NEW YORK (Reuters Health) - “Bubble boy disease” is now part of national U.S. newborn screening guidelines, adopted by Secretary of Health and Human Services Kathleen Sebelius last week.
The disease -- formally known as severe combined immunodeficiency, or SCID - was named for David Vetter, a Texas boy who spent his short life inside a sterile plastic cocoon to avoid infections.
By knocking out part of the immune system, SCID leaves untreated babies vulnerable to bacteria, viruses and fungi that other people would easily stave off.
The disease only affects one in about 50,000, but babies left untreated usually die within a year. If they get a bone marrow transplant within a few months, however, they can live at least into their 20s and possibly much longer.
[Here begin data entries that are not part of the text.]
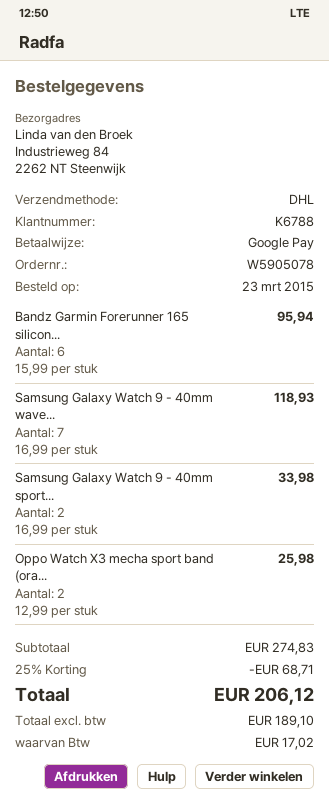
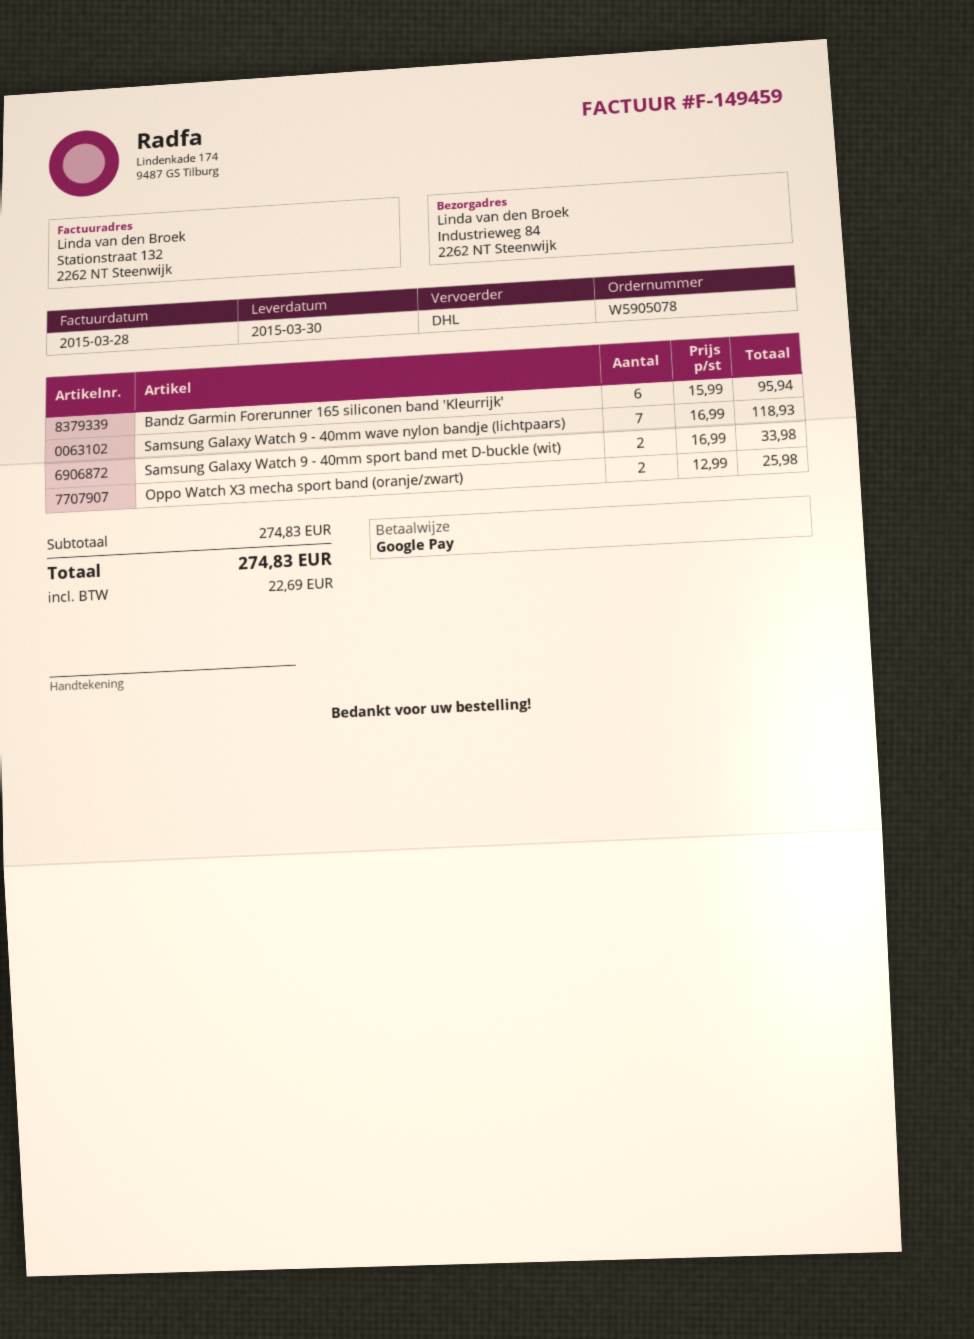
discount: 25% = 68.71 -> none
tax: 17.02 -> 22.69
total: 206.12 -> 274.83

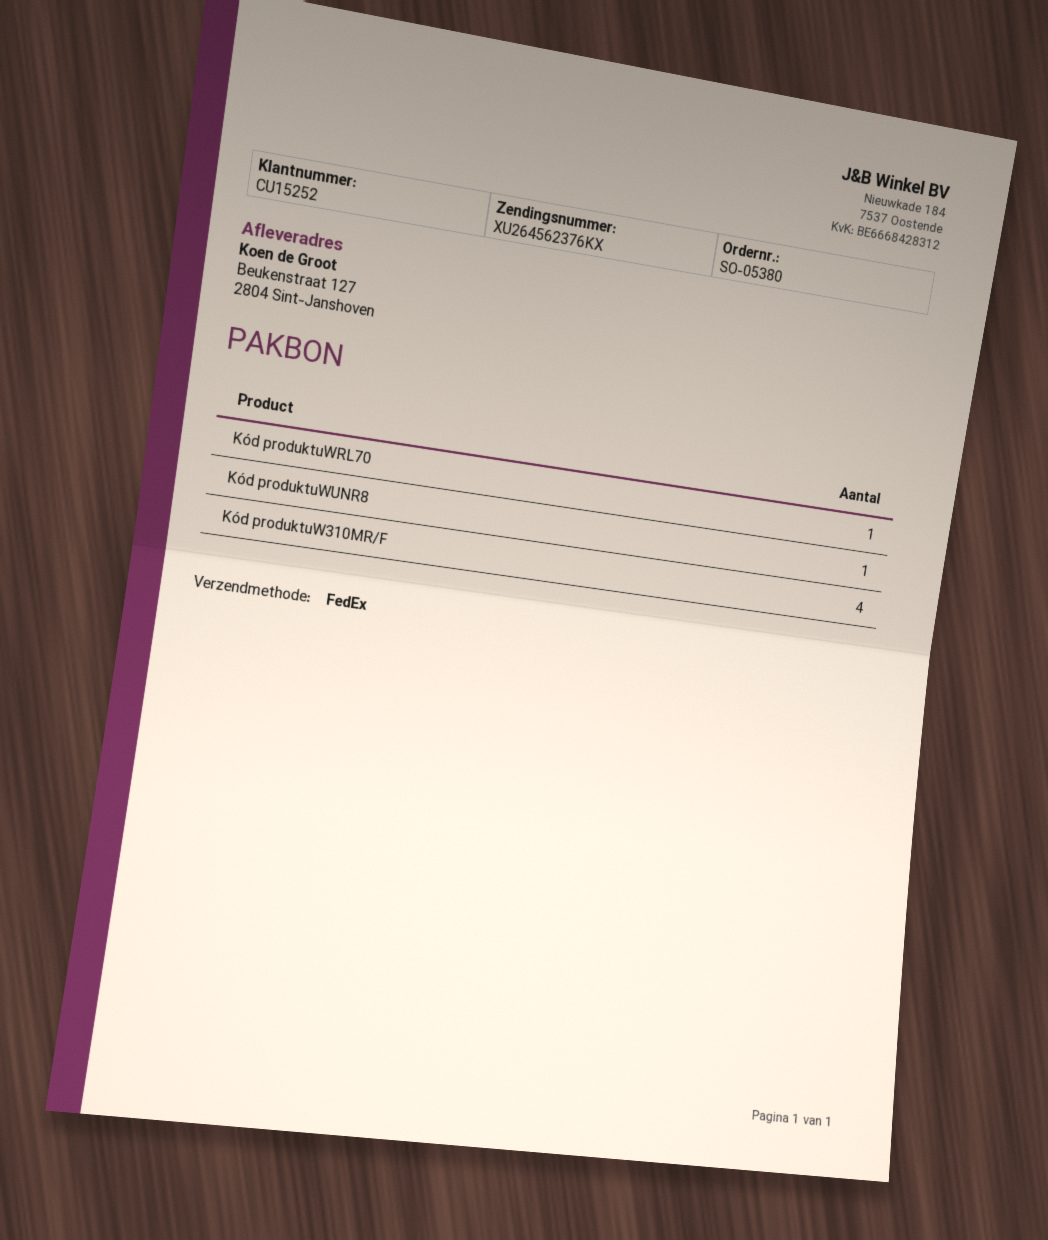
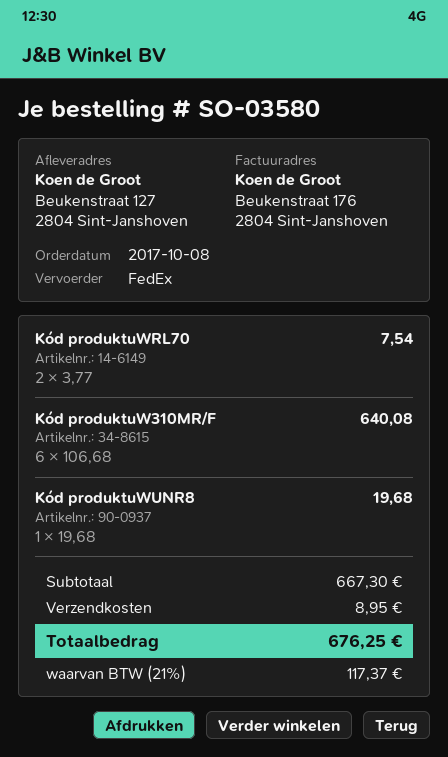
order number: SO-05380 -> SO-03580
Kód produktuWRL70: 1 -> 2
Kód produktuW310MR/F: 4 -> 6

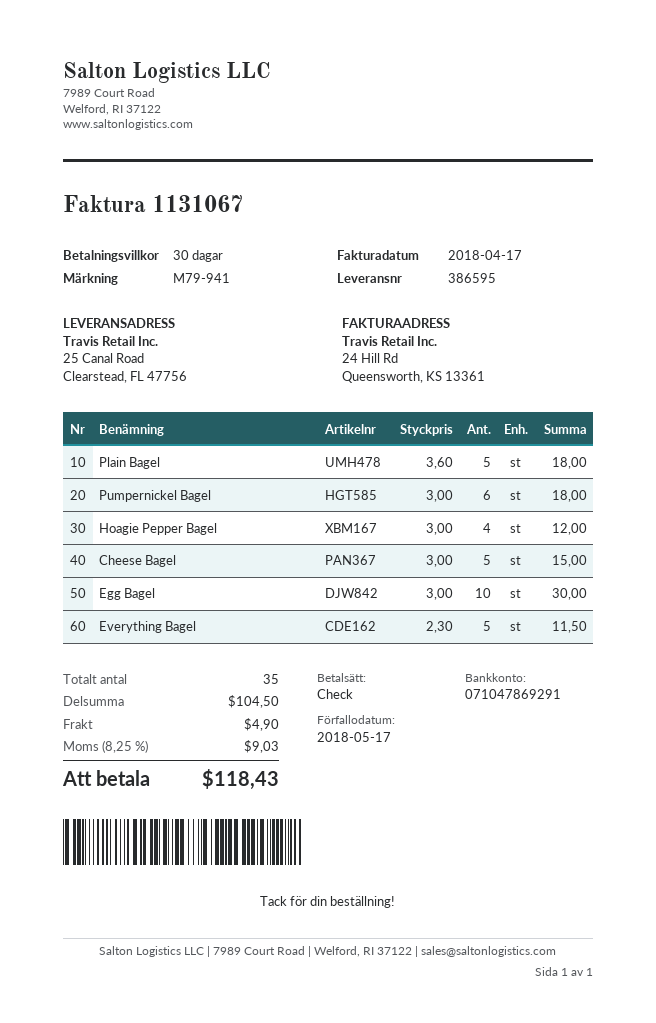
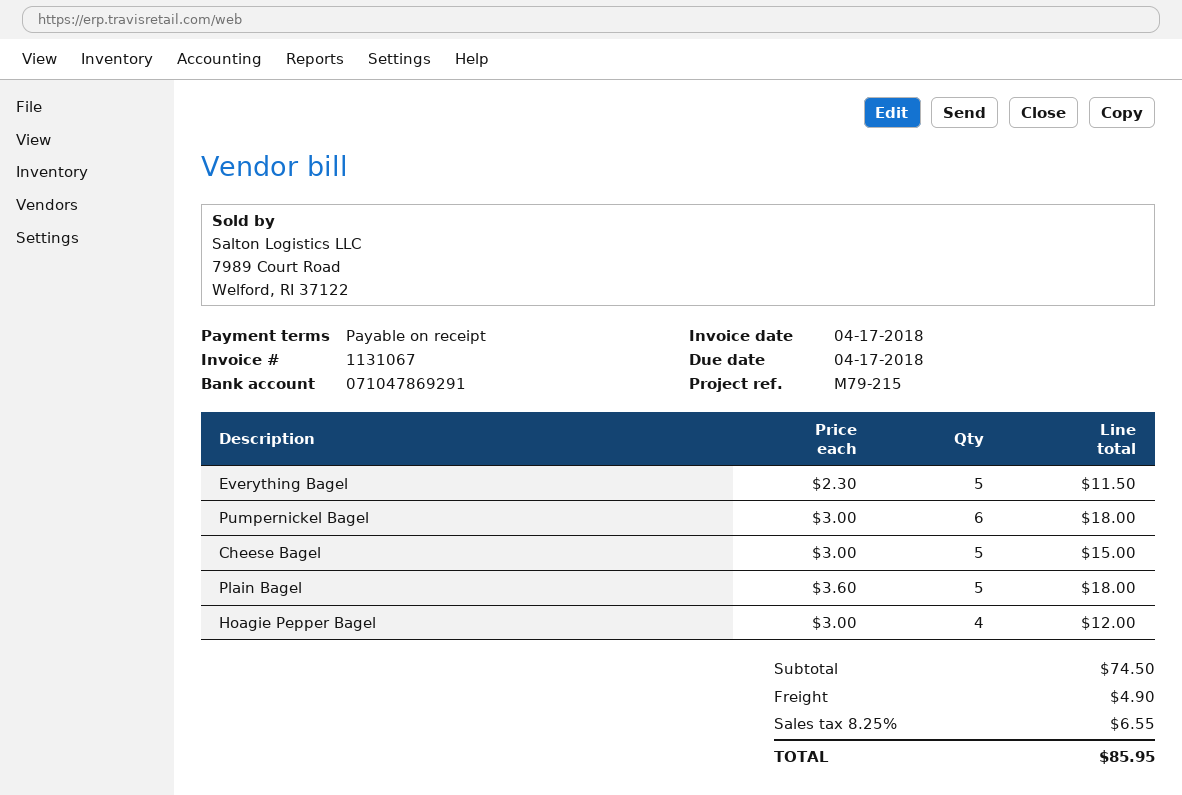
payment terms: 30 days -> on receipt
due date: 2018-05-17 -> 2018-04-17
reference: M79-941 -> M79-215
Egg Bagel: 10 x 3.00 = 30.00 -> none
subtotal: 104.50 -> 74.50
tax: 8.25% = 9.03 -> 8.25% = 6.55
total: 118.43 -> 85.95

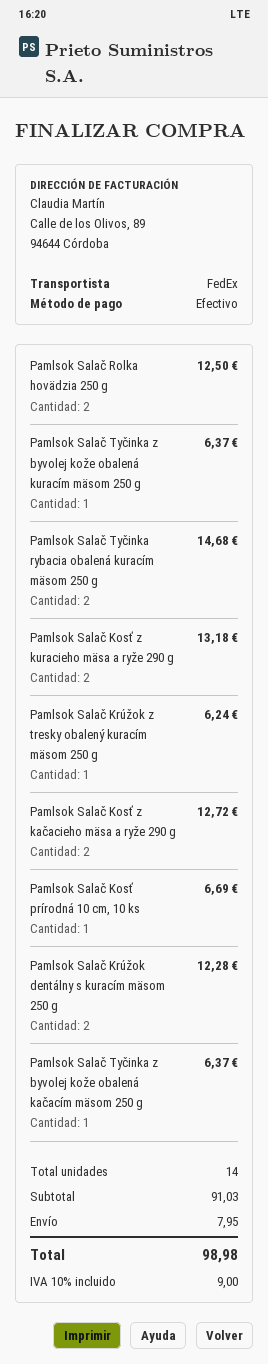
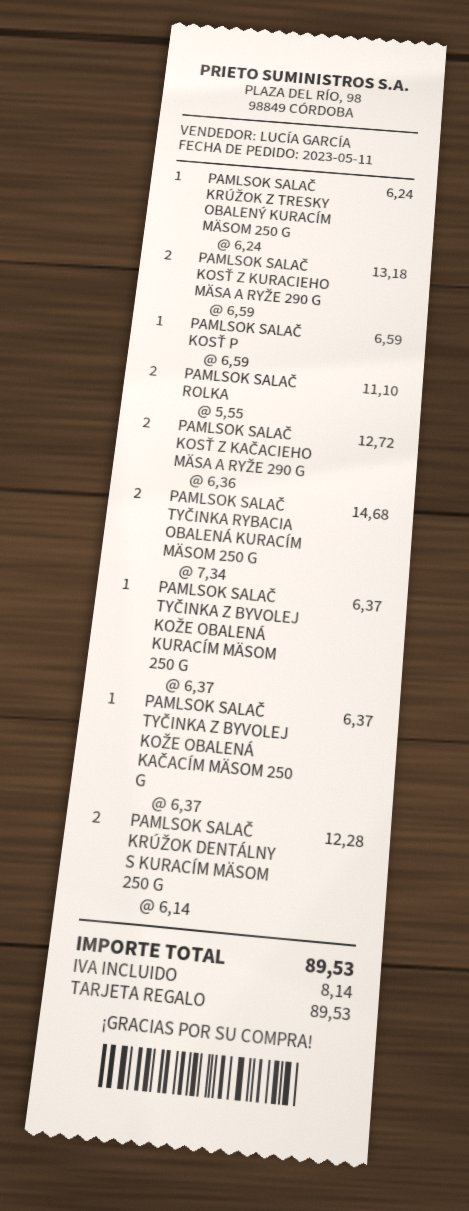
payment method: cash -> gift card
Pamlsok Salač Rolka hovädzia 250 g: 2 for 12.50 -> 2 for 11.10
Pamlsok Salač Kosť prírodná 10 cm, 10 ks: 1 for 6.69 -> 1 for 6.59
shipping: 7.95 -> none
tax: 9.00 -> 8.14
total: 98.98 -> 89.53

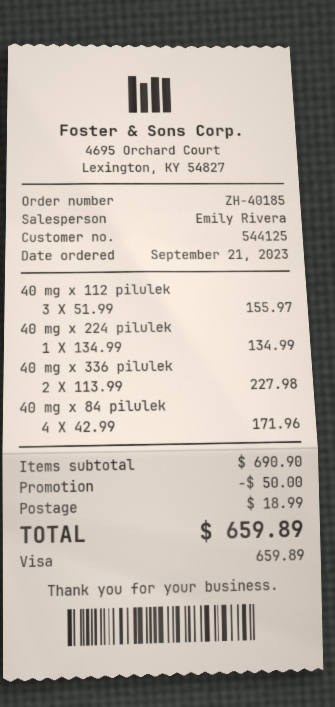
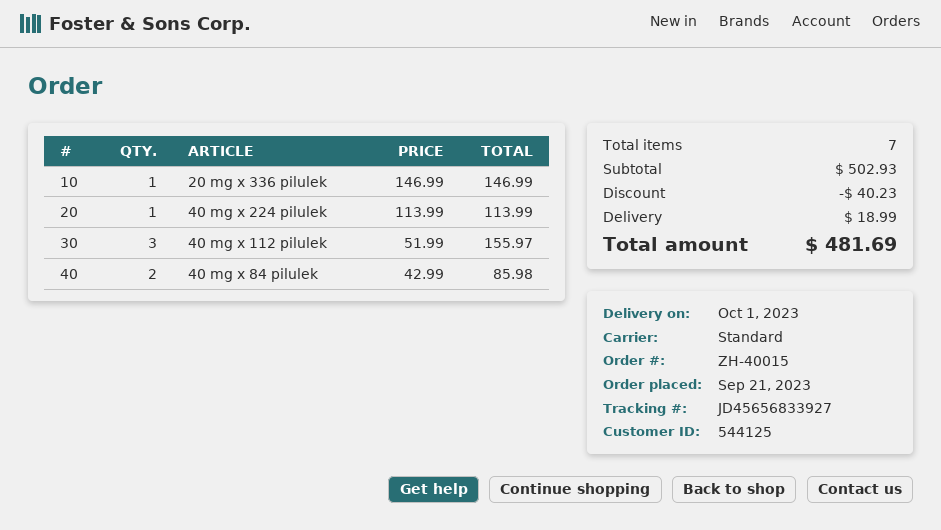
order number: ZH-40185 -> ZH-40015
40 mg x 224 pilulek: 1 x 134.99 = 134.99 -> 1 x 113.99 = 113.99
40 mg x 336 pilulek: 2 x 113.99 = 227.98 -> none
40 mg x 84 pilulek: 4 x 42.99 = 171.96 -> 2 x 42.99 = 85.98
20 mg x 336 pilulek: none -> 1 x 146.99 = 146.99
subtotal: 690.90 -> 502.93
discount: 50.00 -> 40.23
total: 659.89 -> 481.69

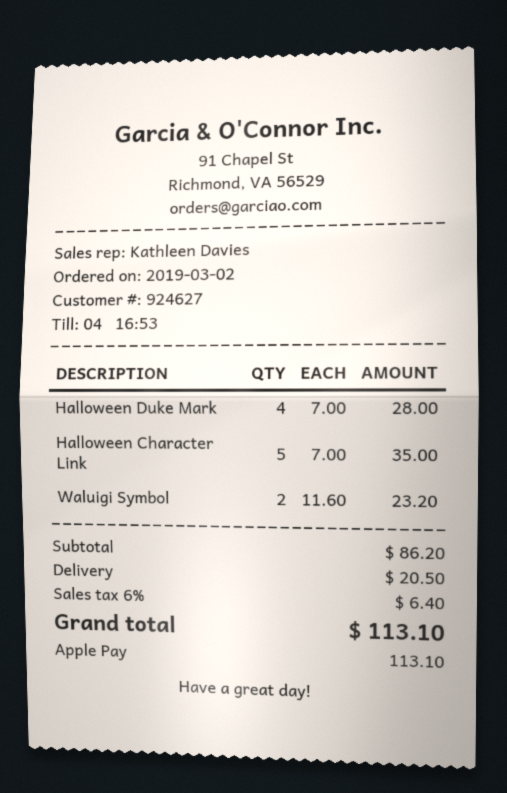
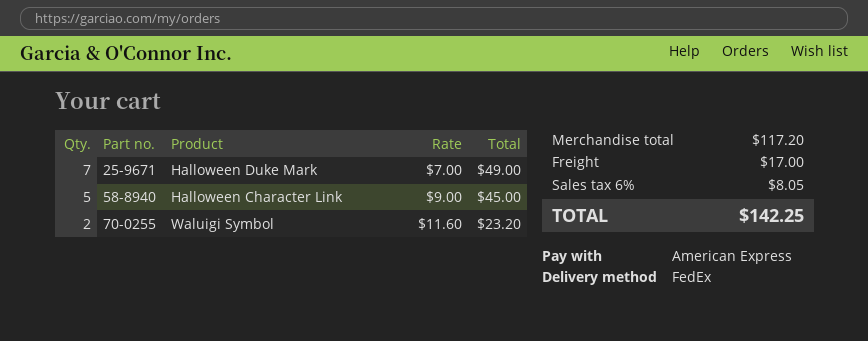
payment method: Apple Pay -> American Express
Halloween Duke Mark: 4 x 7.00 = 28.00 -> 7 x 7.00 = 49.00
Halloween Character Link: 5 x 7.00 = 35.00 -> 5 x 9.00 = 45.00
subtotal: 86.20 -> 117.20
shipping: 20.50 -> 17.00
tax: 6% = 6.40 -> 6% = 8.05
total: 113.10 -> 142.25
“If you don’t pick it up early these kids will die,” said Dr. Rebecca H. Buckley of the Immune Deficiency Foundation, a national patient organization that has pushed for screening. “This is a really exciting and wonderful development.”
Buckley, also of the Duke University School of Medicine in Durham, North Carolina, did her first bone marrow transplant in 1982. Of the 165 toddlers she has treated, 125 have survived. The oldest is now 28 and finishing her third year of medical school.
The newborn screening panel was first proposed by the American College of Medical Genetics in 2006. It included 29 “core” conditions, such as cystic fibrosis and phenylketonuria, a metabolic disorder that, untreated, leaves kids severely retarded. But the evidence for adding SCID had not been considered sufficient until now.
According to Dr. Rodney Howell, who led the initiative to establish new national guidelines, states have varied widely in their adoption of the newborn screening panel.
But with the backing of Secretary Sebelius, “it will make it much easier for states to adopt it,” said Howell, a pediatrician at the University of Miami.
The price for screening is about $50 per baby, which Howell said was money well spent, because toddlers who don’t get early treatment often end up accumulating large hospital bills.
Screening detects some 12,000 cases every year; while this might not seem like a lot, said Howell, “we are talking about kids who might have died or had serious disability.”
“You don’t have a lot of opportunities to introduce something that really is relatively inexpensive and is life-saving,” he said.